In today’s multidisciplinary world, these traditional distinctions between scientist and engineer have blurred. Scientists look to artificial systems in order to re-engineer natural life, while engineers turn toward natural systems to inspire artificial life. The two disciplines merge in use cases like genetic engineering, which owes many of its recent advancements to artificial machine intelligence. Likewise, AI wouldn’t be where it is now without the lessons learned from observing the natural world.
Given the connection between AI and nature, it’s worth exploring how AI can help solve one of the greatest practical challenges facing agriculture: food security.
Food security can be considered a complex discipline in and of itself. Even though tornadoes, wildfires, snow storms, floods, and droughts regularly conspire against farmers on multiple continents, production for key crops worldwide tends to increase from year to year. But that doesn’t mean everyone who needs food is receiving it.
Despite ample supply, prices worldwide are at a six-year high, according to the UN Food & Agriculture Organization (FAO) – a trend that was in place before the Covid-19 pandemic hit. On top of this, around 14% of the world’s food is lost on the way from the farm to the marketplace, with another 16% ending up being thrown away. That’s a total loss of nearly a third of the world’s food. As the UN notes, the gross amount of food wasted each year is nearly equal to the entire amount grown in Sub-Saharan Africa, which has been hardest hit by hunger.
With the world on its way to a population of 9.7 billion by 2050, it is commonly understood that we have to double production to feed those additional 1.9 billion people. The urgency of the need to boost production complicates the food security issue.

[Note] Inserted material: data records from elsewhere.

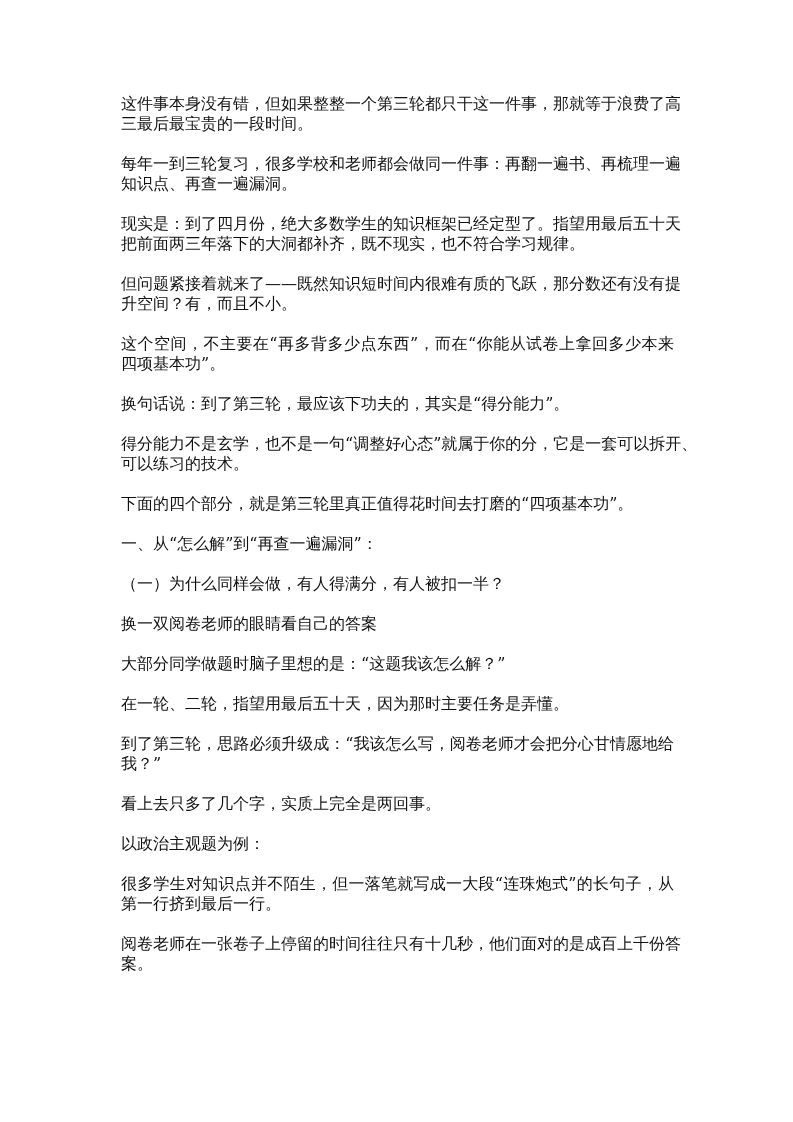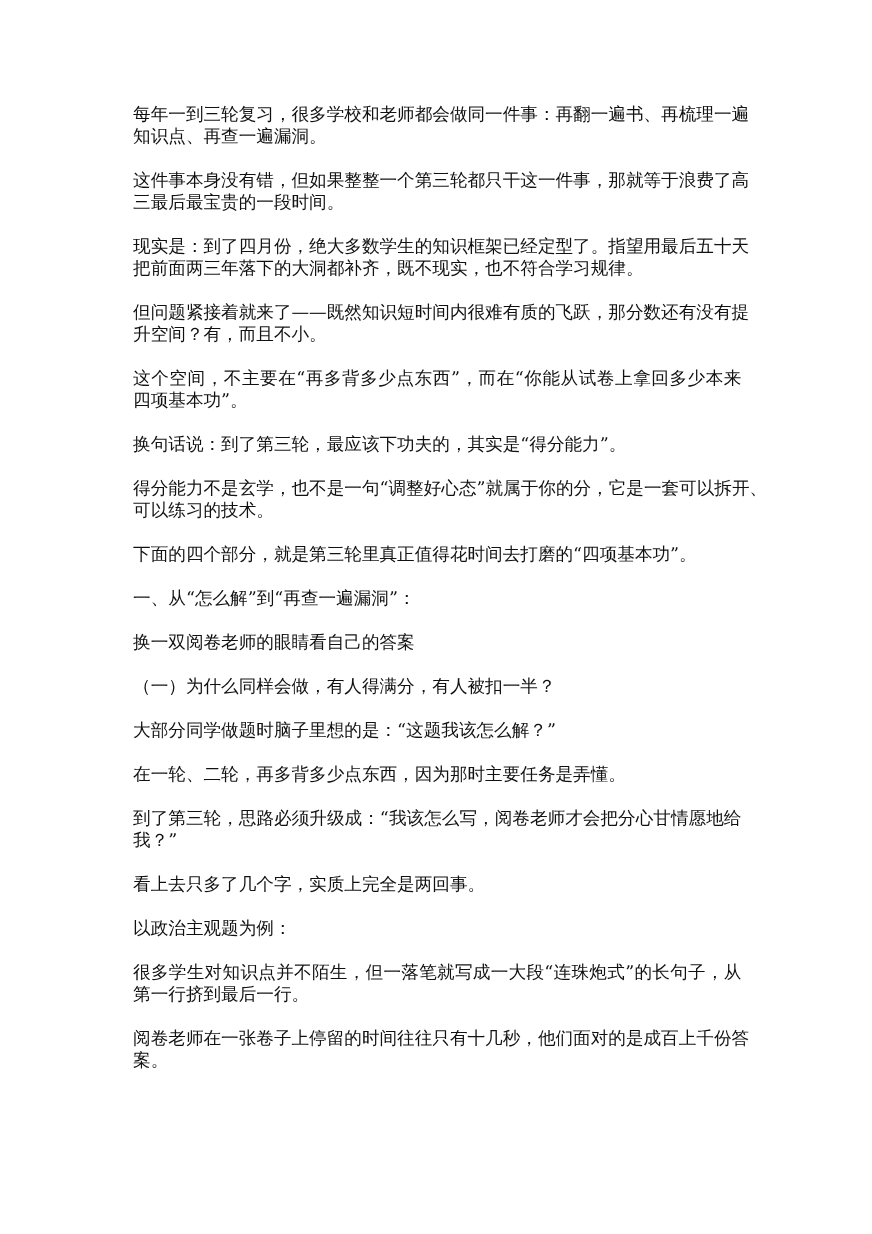--- a/index.html
+++ b/index.html
@@ -37,27 +37,27 @@
     text-align-last: justify;
     text-justify: inter-character;
   }
 </style>
 </head>
 <body>
 
 <div class="page">
 
   <p class="para">
-    <span class="line full">每年一到三轮复习，很多学校和老师都会做同一件事：再翻一遍书、再梳理一遍</span>
-    <span class="line">知识点、再查一遍漏洞。</span>
+    <span class="line full">这件事本身没有错，但如果整整一个第三轮都只干这一件事，那就等于浪费了高</span>
+    <span class="line">三最后最宝贵的一段时间。</span>
   </p>
 
   <p class="para">
-    <span class="line full">这件事本身没有错，但如果整整一个第三轮都只干这一件事，那就等于浪费了高</span>
-    <span class="line">三最后最宝贵的一段时间。</span>
+    <span class="line full">每年一到三轮复习，很多学校和老师都会做同一件事：再翻一遍书、再梳理一遍</span>
+    <span class="line">知识点、再查一遍漏洞。</span>
   </p>
 
   <p class="para">
     <span class="line full">现实是：到了四月份，绝大多数学生的知识框架已经定型了。指望用最后五十天</span>
     <span class="line">把前面两三年落下的大洞都补齐，既不现实，也不符合学习规律。</span>
   </p>
 
   <p class="para">
     <span class="line full">但问题紧接着就来了——既然知识短时间内很难有质的飞跃，那分数还有没有提</span>
     <span class="line">升空间？有，而且不小。</span>
@@ -79,33 +79,33 @@
 
   <p class="para">
     <span class="line">下面的四个部分，就是第三轮里真正值得花时间去打磨的“四项基本功”。</span>
   </p>
 
   <p class="para">
     <span class="line">一、从“怎么解”到“再查一遍漏洞”：</span>
   </p>
 
   <p class="para">
-    <span class="line">换一双阅卷老师的眼睛看自己的答案</span>
+    <span class="line">（一）为什么同样会做，有人得满分，有人被扣一半？</span>
   </p>
 
   <p class="para">
-    <span class="line">（一）为什么同样会做，有人得满分，有人被扣一半？</span>
+    <span class="line">换一双阅卷老师的眼睛看自己的答案</span>
   </p>
 
   <p class="para">
     <span class="line">大部分同学做题时脑子里想的是：“这题我该怎么解？”</span>
   </p>
 
   <p class="para">
-    <span class="line">在一轮、二轮，再多背多少点东西，因为那时主要任务是弄懂。</span>
+    <span class="line">在一轮、二轮，指望用最后五十天，因为那时主要任务是弄懂。</span>
   </p>
 
   <p class="para">
     <span class="line full">到了第三轮，思路必须升级成：“我该怎么写，阅卷老师才会把分心甘情愿地给</span>
     <span class="line">我？”</span>
   </p>
 
   <p class="para">
     <span class="line">看上去只多了几个字，实质上完全是两回事。</span>
   </p>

Critics have questioned the accuracy of the doubling figure, saying we can be more efficient and waste less food with less emphasis on boosting production. Or they insist the production numbers today aren’t nearly as dire as they appeared a decade ago. Whatever the case, the picture is more complex than it might seem at first, shifting from a singular focus on improving crop production, to a multiplex need to boost efficiency in the downstream processes that take place from soil to harvest, and harvest to fork. AI can play a critical role in optimizing these processes.

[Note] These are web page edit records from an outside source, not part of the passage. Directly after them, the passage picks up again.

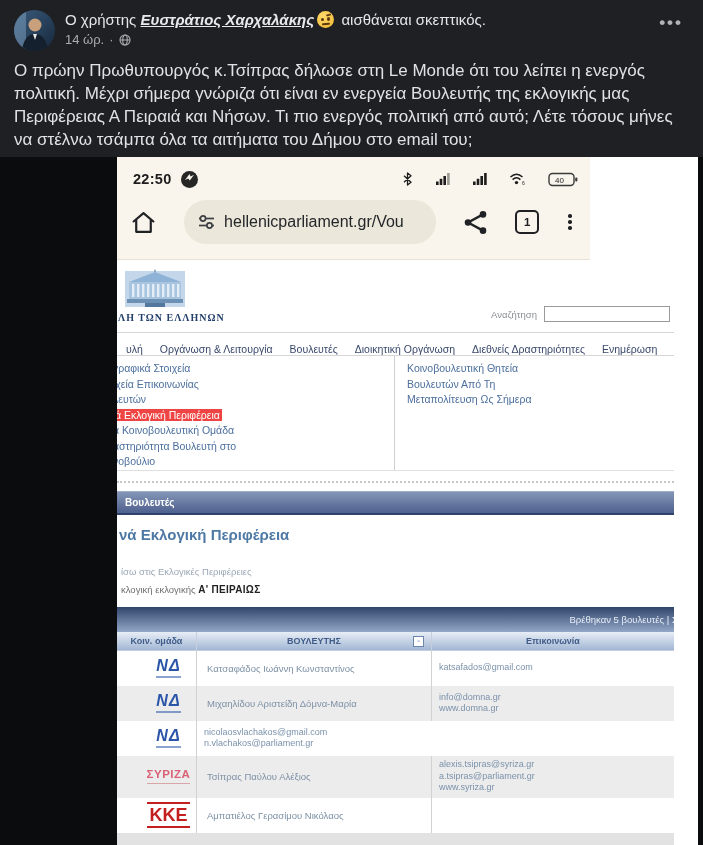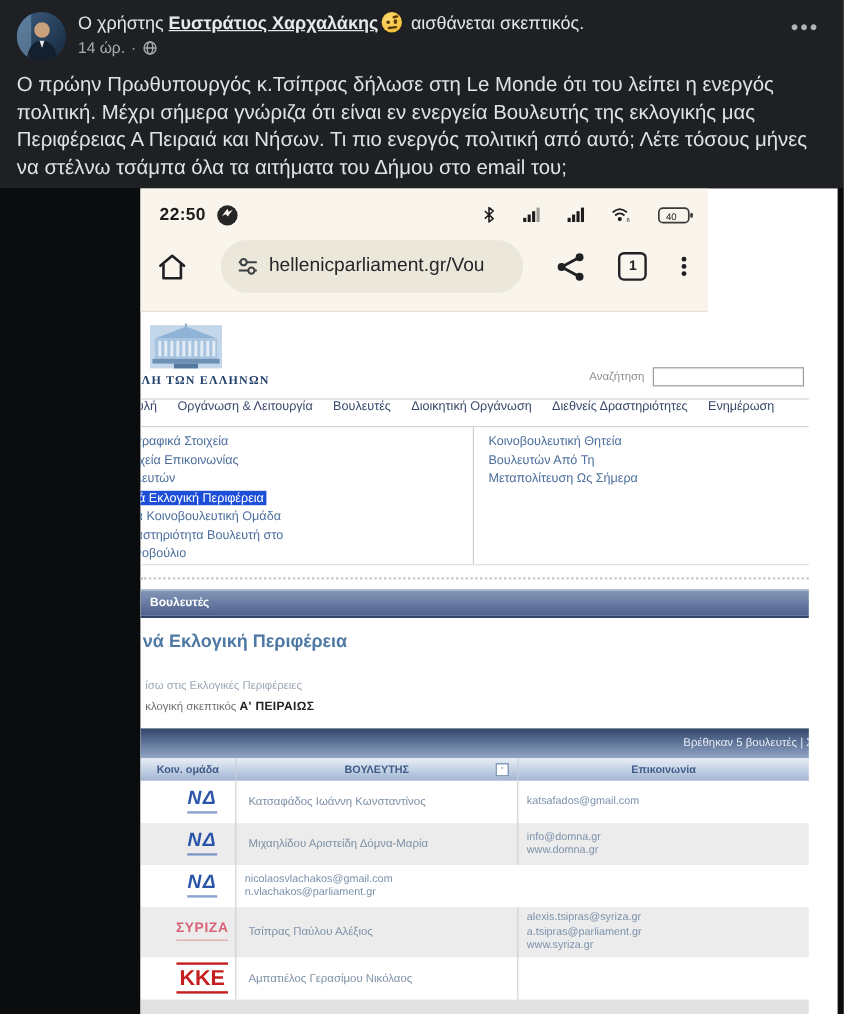--- a/index.html
+++ b/index.html
@@ -6,21 +6,21 @@
   body{width:703px;height:845px;background:#111214;font-family:"Liberation Sans",sans-serif;overflow:hidden;}
   .stage{position:relative;width:703px;height:845px;background:#0e0f12;overflow:hidden;}
 
   
   .post-top{position:absolute;top:0;left:0;width:703px;height:157px;background:#1e2024;}
   .post-header{display:flex;align-items:flex-start;padding:10px 14px 0 14px;}
   .avatar{width:41px;height:41px;border-radius:50%;overflow:hidden;flex:0 0 41px;background:linear-gradient(135deg,#3c5c7e,#16283c);position:relative;}
   .avatar svg{position:absolute;left:0;top:0;}
   .head-texts{margin-left:10px;flex:1;min-width:0;}
   .head-line{font-size:15px;color:#e4e6ea;line-height:20px;}
-  .head-line .uname{font-weight:700;text-decoration:underline;color:#e7e9ed;cursor:pointer;}
+  .head-line .uname{font-weight:700;text-decoration:underline;color:#e7e9ed;cursor:pointer;font-style:italic;}
   .emoji{display:inline-block;width:17px;height:17px;border-radius:50%;background:radial-gradient(circle at 35% 30%,#ffd96a,#f0b72f);vertical-align:-3px;position:relative;margin:0 3px;}
   .emoji i{position:absolute;background:#5c3a0e;border-radius:50%;}
   .emoji .el{width:3px;height:3.5px;left:4px;top:6.5px;}
   .emoji .er{width:3px;height:3.5px;right:4px;top:6px;}
   .emoji .brow{position:absolute;width:5px;height:1.6px;background:#5c3a0e;top:3.2px;right:3.2px;transform:rotate(-14deg);border-radius:1px;}
   .emoji .mouth{position:absolute;width:8px;height:1.8px;background:#5c3a0e;bottom:3.5px;left:4.5px;transform:rotate(-7deg);border-radius:1px;}
   .meta-line{font-size:13px;color:#a9acb1;margin-top:2px;display:flex;align-items:center;gap:5px;}
   .kebab-post{margin-left:auto;color:#b0b3b8;font-size:17px;font-weight:700;letter-spacing:2px;padding:4px 6px;cursor:pointer;line-height:1;}
   .post-text{padding:8px 14px 0 14px;font-size:17px;line-height:23px;color:#e0e2e6;}
 
@@ -44,28 +44,28 @@
 
   
   .site{width:557px;position:relative;color:#333;}
   .site-header{position:relative;height:72px;}
   .gov-logo{position:absolute;left:6px;top:9px;width:64px;height:40px;}
   .gov-logo-text{position:absolute;left:1px;top:52px;font-family:"Liberation Serif",serif;font-weight:700;font-size:10px;color:#23406b;letter-spacing:1px;white-space:nowrap;}
   .search-zone{position:absolute;right:4px;top:46px;display:flex;align-items:center;gap:7px;}
   .search-label{font-size:9.5px;color:#8b8f94;}
   .search-input{width:118px;height:14px;border:1px solid #9a9a9a;background:#fff;font-size:9px;padding:0 3px;}
 
-  .nav-bar{height:22px;border-top:1px solid #d6d6d6;border-bottom:1px solid #d6d6d6;display:flex;align-items:flex-start;gap:17px;overflow:hidden;}
+  .nav-bar{height:22px;border-top:1px solid #d6d6d6;border-bottom:1px solid #d6d6d6;display:flex;align-items:flex-end;gap:17px;overflow:hidden;padding-left:12px;}
   .nav-item{font-size:10.5px;color:#39496b;white-space:nowrap;cursor:pointer;}
   .nav-item:first-child{margin-left:-3px;}
 
   .mega{display:flex;min-height:110px;border-bottom:1px solid #e0e0e0;}
   .mega-left{width:278px;border-right:1px solid #cfcfcf;padding-top:5px;box-sizing:border-box;}
   .menu-line{font-size:10.5px;line-height:15.5px;color:#4c6f9d;margin-left:-4px;white-space:nowrap;}
-  .menu-line .hl{background:#1d4ed8;color:#fff;padding:0 2px;}
+  .menu-line .hl{background:#ef4444;color:#fff;padding:0 2px;}
   .mega-right{flex:1;padding:5px 0 0 12px;}
   .mega-right-text{font-size:10.5px;line-height:15.5px;color:#4c6f9d;width:160px;}
 
   .dotted-sep{border-top:2px dotted #c7c7c7;margin-top:10px;}
   .gap8{height:8px;}
   .section-bar{height:21px;background:linear-gradient(#8496b6,#4e608e);border-top:1px solid #9fadc8;border-bottom:2px solid #32426b;color:#fff;font-size:10px;font-weight:700;display:flex;align-items:center;padding-left:8px;}
 
   .page-title{margin:11px 0 0 2px;font-size:15px;font-weight:700;color:#4e79a4;}
   .back-link{margin:23px 0 0 4px;font-size:9.5px;color:#9aa7b5;cursor:pointer;}
   .district-line{margin:7px 0 0 4px;font-size:9.5px;color:#6e6e6e;}
@@ -258,21 +258,21 @@
         <div class="dotted-sep"></div>
         <div class="gap8"></div>
 
         <div class="section-bar">
           <span>Βουλευτές</span>
         </div>
 
         <div class="page-title">νά Εκλογική Περιφέρεια</div>
         <div class="back-link">ίσω στις Εκλογικές Περιφέρειες</div>
         <div class="district-line">
-          <span>κλογική σκεπτικός</span>
+          <span>κλογική εκλογικής</span>
           <b>Α' ΠΕΙΡΑΙΩΣ</b>
         </div>
 
         <div class="m-table">
           <div class="t-topbar">
             <span>Βρέθηκαν 5 βουλευτές | Σε</span>
           </div>
           <div class="t-cols">
             <div class="c c1">Κοιν. ομάδα</div>
             <div class="c c2">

Agriculture’s increasing complexity
Agriculture has been getting more sophisticated since the dawn of man. We started as nomads who gathered and consumed food as one seamless chain. Food was foraged — not produced — and this had great bearing on the psychological and physical interaction between humans, nature, and what we ate. Then the agricultural revolution replaced foraging with cultivation and production. The production of food and the consumption of food became two distinct social systems.
In the post-industrial era, production and consumption have grown further apart. The globalization of agricultural products as commodities necessitated the development of a third system – the supply chain – that connected cultivated produce with consumer markets across the globe. In the past hundred years, it has often appeared as if industrialized technology has driven these three systems even further apart.
Agriculture, the supply chain, and the food sector are now independently complex systems, each a massive industry on their own. In an age in which we need to achieve smarter production outcomes using fewer resources, we have to ask ourselves: How we can bring these three systems back into alignment with one another, in order to create one seamless chain that functions from soil to fork?
In the past decade, the emergence of the agtech sector has used data and computational intelligence to bring crop production and the consumer closer together. Machine learning algorithms and sensors are an increasingly common sight in fields around the world, which shows how complex the production process has become.
As one definition has it, “A complex system is that the overall behavior of the system is not always related in a comprehensible way to the low-level mechanisms that cause the behavior.”
Global food security not only requires a complex approach to agriculture, but also to our relationship with the entire food chain. The nature of AI by definition is inherently complex. By applying the capabilities of AI to the principles of complexity science in agriculture, the hope is that we can re-optimize the food chain as a complete system. Doing so requires a shift in our approach to how we view technology within the industry. It is no longer good enough for technology to simply enhance agricultural production. We need to think more strategically about using technology to move food security forward in a more holistic way.
This is the first in a series of articles that will explore how AI can help make that possible. As engineers in the past turned to natural systems to inspire artificial life, this series will explore use of this same inspiration to reapply artificial life to the order of our food and production systems; in order to achieve true food security.